## About this exercise
Send back the records exactly as written, with no images.

───── Extracted data ─────

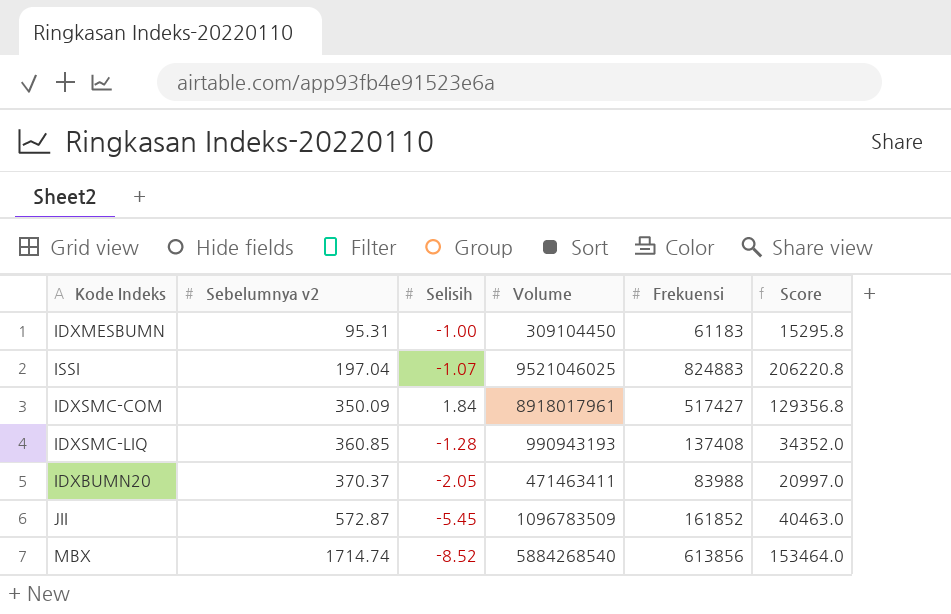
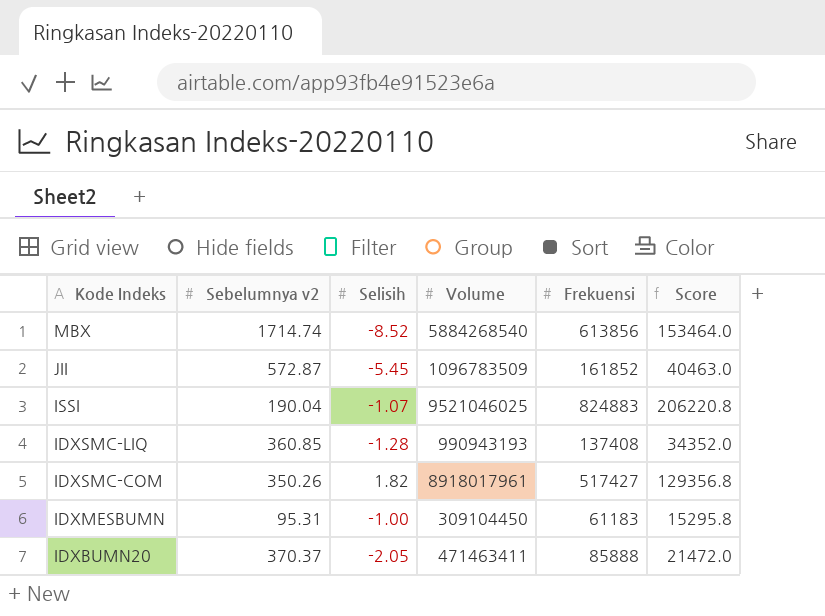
row order: Sebelumnya v2 ascending -> Kode Indeks descending
ISSI | Sebelumnya v2: 197.04 -> 190.04
IDXSMC-COM | Sebelumnya v2: 350.09 -> 350.26
IDXSMC-COM | Selisih: 1.84 -> 1.82
IDXBUMN20 | Frekuensi: 83988 -> 85888
IDXBUMN20 | Score: 20997.0 -> 21472.0

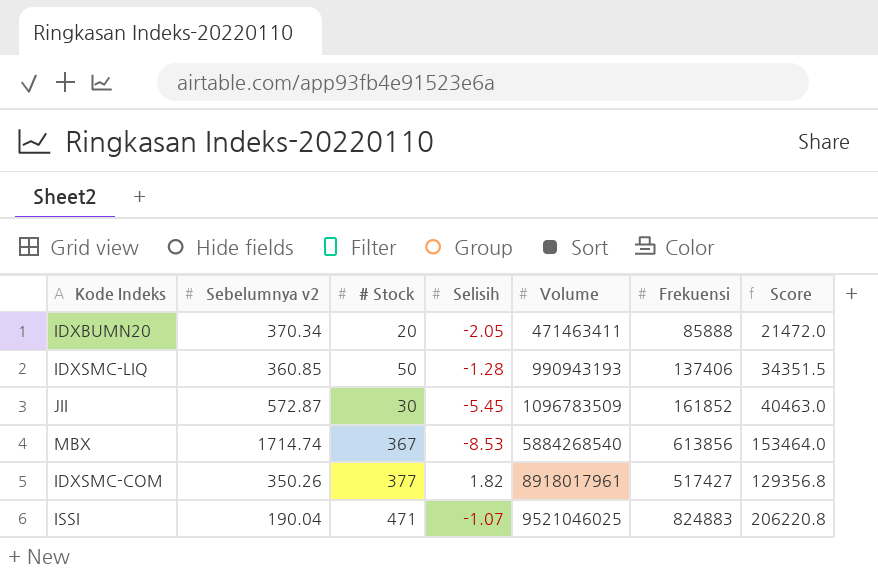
row order: Kode Indeks descending -> Volume ascending
column # Stock | position: none -> 3
row IDXMESBUMN: 95.31 | -1.00 | 309104450 | 61183 | 15295.8 -> none
IDXBUMN20 | Sebelumnya v2: 370.37 -> 370.34
IDXSMC-LIQ | Frekuensi: 137408 -> 137406
IDXSMC-LIQ | Score: 34352.0 -> 34351.5
MBX | Selisih: -8.52 -> -8.53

─────

## Your solution
row order: Sebelumnya v2 ascending -> Kode Indeks descending
ISSI | Sebelumnya v2: 197.04 -> 190.04
IDXSMC-COM | Sebelumnya v2: 350.09 -> 350.26
IDXSMC-COM | Selisih: 1.84 -> 1.82
IDXBUMN20 | Frekuensi: 83988 -> 85888
IDXBUMN20 | Score: 20997.0 -> 21472.0

row order: Kode Indeks descending -> Volume ascending
column # Stock | position: none -> 3
row IDXMESBUMN: 95.31 | -1.00 | 309104450 | 61183 | 15295.8 -> none
IDXBUMN20 | Sebelumnya v2: 370.37 -> 370.34
IDXSMC-LIQ | Frekuensi: 137408 -> 137406
IDXSMC-LIQ | Score: 34352.0 -> 34351.5
MBX | Selisih: -8.52 -> -8.53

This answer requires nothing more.